Artikel teilen:

Palästinenser-Hilfswerk unter Druck

Die UN-Organisation für geflüchtete Palästinenser steht seit jeher als Akteurin und Spielball im Spannungsfeld des ungelösten Nahostkonflikts. Jetzt gerät sie tiefer in den Sog des Krieges.

Es ist ein schlimmer Verdacht: Israels Armee und der Geheimdienst Schin Bet erklärten am Wochenende, sie hätten in Gaza unter dem Hauptquartier des UN-Hilfswerks für palästinensische Flüchtlinge (UNRWA) ein Tunnelsystem der Terrororganisation Hamas entdeckt – und Waffen in Mitarbeiterbüros. UNRWA-Einrichtungen, so Israel, könnten den Tunnel mit Strom versorgt haben. Erst vor zwei Wochen wurde der Vorwurf laut, UNRWA-Angehörige könnten an den bestialischen Hamas-Angriffen vom 7. Oktober beteiligt gewesen sein.

UNRWA-Generalkommissar Philippe Lazzarini verwahrte sich gegen die jüngsten Anschuldigungen unter anderem mit dem Hinweis, das Personal habe das Hauptquartier angesichts der israelischen Bombardierungen und Evakuierungsanordnungen in Gaza schon am 12. Oktober geräumt. Nach Bekanntwerden des früheren Verdachts hatte Lazzarini die Betreffenden umgehend entlassen und eine Untersuchung eingeleitet. Dennoch antwortete Israels Außenminister Israel Katz mit herber Generalkritik: “Wir haben seit Jahren gewarnt: UNRWA verlängert das Flüchtlingsproblem, behindert den Frieden und dient als ziviler Arm der Hamas in Gaza.”

Das Hilfswerk der Vereinten Nationen, zuständig für 5,7 Millionen palästinensische Geflüchtete in Nahost, ist israelischen Regierungen seit langem ein Dorn im Auge. Allein für Gaza weist der letzte UNRWA-Jahresbericht ein Gesamtbudget von 570 Millionen US-Dollar aus. Von den über 12.000 Mitarbeitern im Gazastreifen stammen gut 99 Prozent aus der örtlichen Bevölkerung. Damit die Hilfe funktioniert, arbeitet die Organisation mit der lokalen politischen Führung zusammen, also mit der Hamas.

Israels Ministerpräsident Benjamin Netanjahu warf dem Hilfswerk deshalb vor, von der Hamas “total unterwandert” zu sein, und forderte zuletzt dessen Abschaffung. Am Sonntag billigte der zuständige israelische Parlamentsausschuss laut Berichten einen Gesetzentwurf, der das Ende der UNRWA-Tätigkeiten in Jerusalem zum Ziel hat. Schon am Mittwoch soll er zur ersten Lesung ins Plenum kommen.

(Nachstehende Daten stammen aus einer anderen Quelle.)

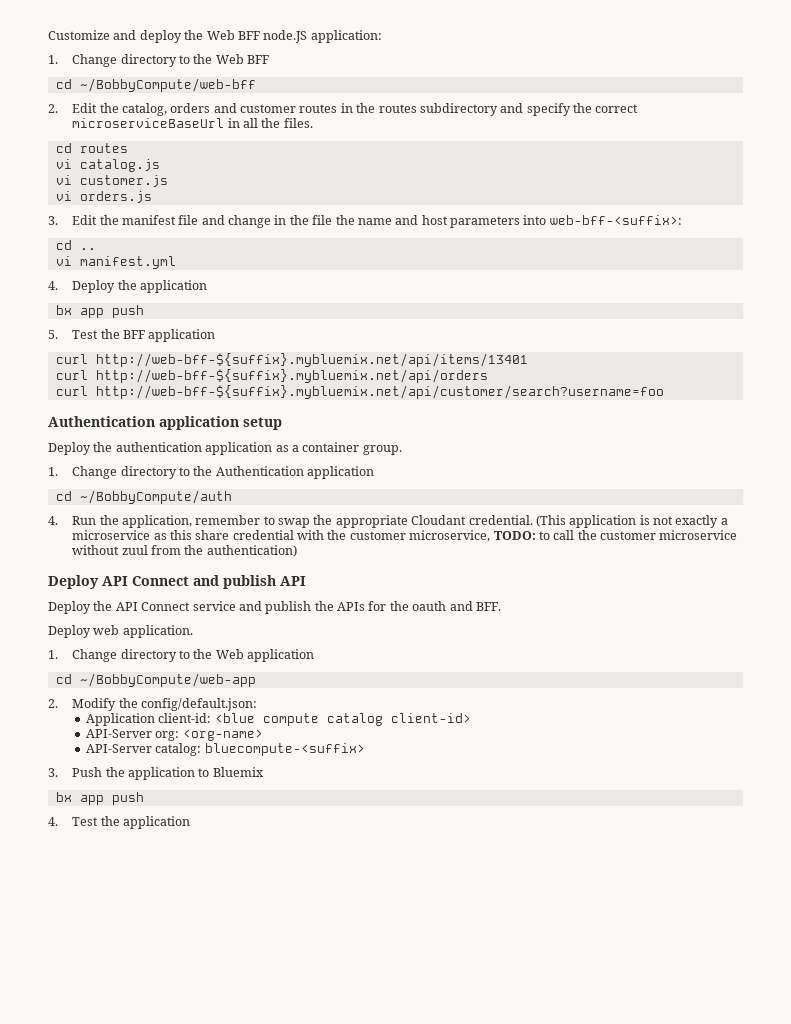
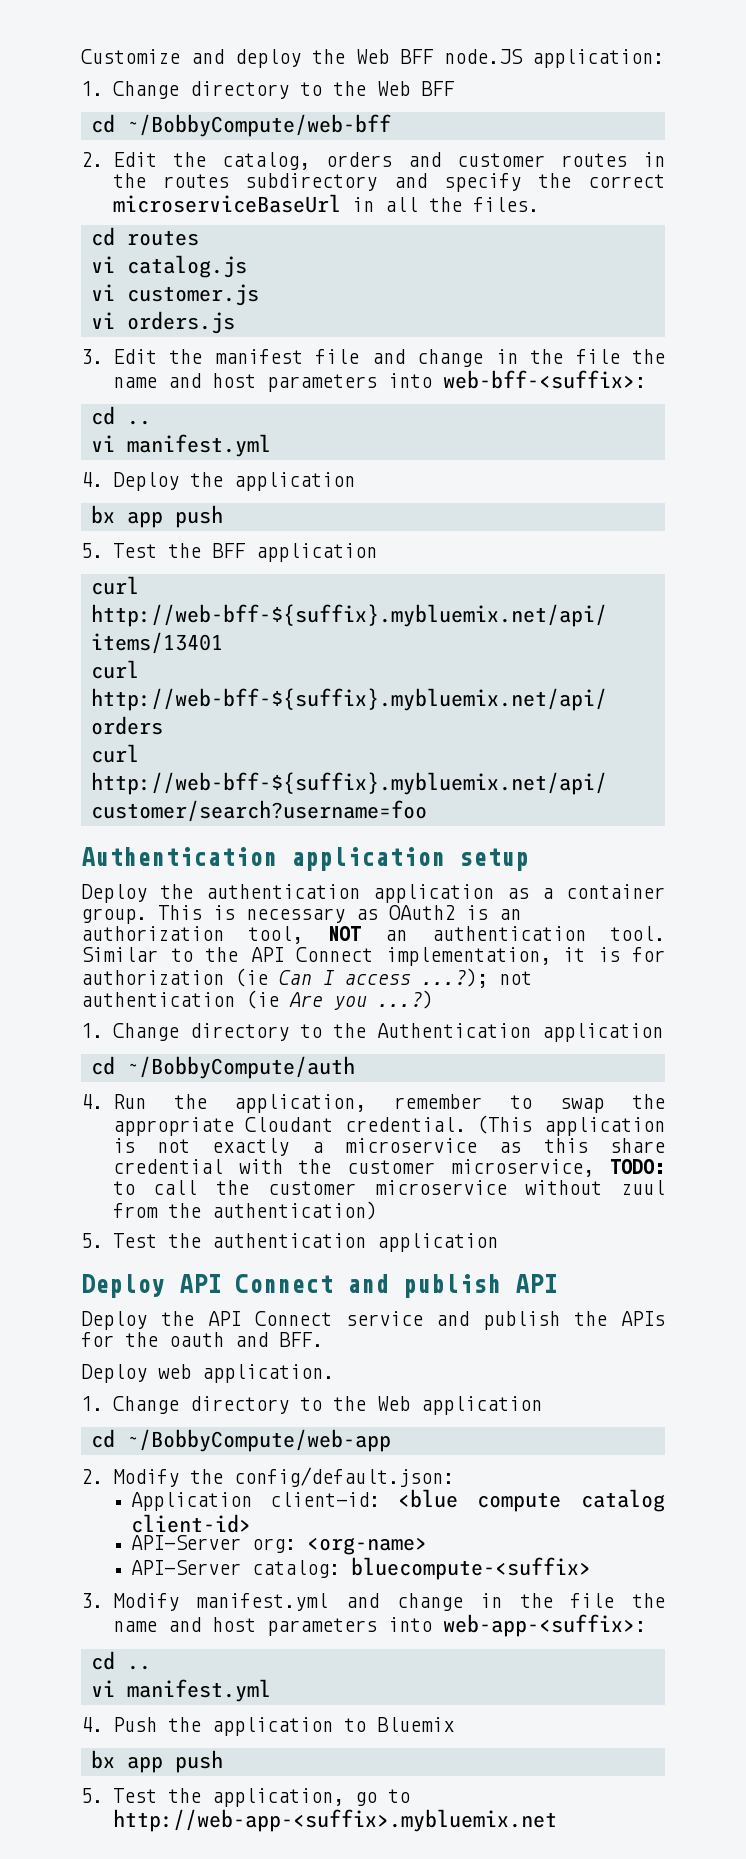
(402, 450) none -> [158,905,521,923] [81,926,665,944] [81,947,665,966] [81,968,532,988] [81,990,433,1010] This is necessary as OAuth2 is an authorization tool, NOT an authentication tool. Similar to the API Connect implementation, it is for authorization (ie Can I access ...?); not authentication (ie Are you ...?)
(297, 551) none -> [81,1233,498,1252] // 5. Test the authentication application
(58, 772) none -> [112,1593,665,1611] [112,1614,646,1637] [90,1651,151,1670] [90,1679,271,1702] [81,1717,103,1732] Modify manifest.yml and change in the file the name and host parameters into web-app-<suffix>: // cd .. // vi manifest.yml // 4.
[48,816,190,829] 4. Test the application -> [81,1788,410,1807] [112,1809,557,1832] 5. Test the application, go to http://web-app-<suffix>.mybluemix.net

Zwar prangert UNRWA in ihren Jahresberichten regelmäßig Eingriffe der radikalen Islamisten in ihre Räumlichkeiten und Tätigkeiten an; umgekehrt werden aber auch immer wieder Anschuldigungen laut, die UN-Organisation überlasse ihre Strukturen politischen Akteuren der Palästinenser und mache sich zu deren Sprachrohr.

Ein besonderer Kritikpunkt betrifft die Schulen, die einen erheblichen Teil des UNRWA-Engagements ausmachen. Obwohl das Bildungssystem unter dem Patronat der Vereinten Nationen steht, sucht die De-facto-Regierung im Gazastreifen Einfluss auf Lehrpläne und Schulbücher – unter anderem mit der Vermittlung eines Feindbildes von Israel und den Juden. Seit Jahren bekommen UNRWA und deren Geldgeber, etwa die EU, deswegen gehörig Druck aus pro-israelischen Kreisen. Erst am 12. September 2023, also kurz vor dem Terrorangriff auf Israel, richteten mehrere Europaabgeordnete eine Anfrage an die EU-Kommission, was sie gegen diese Erziehung zu Antisemitismus unternehme.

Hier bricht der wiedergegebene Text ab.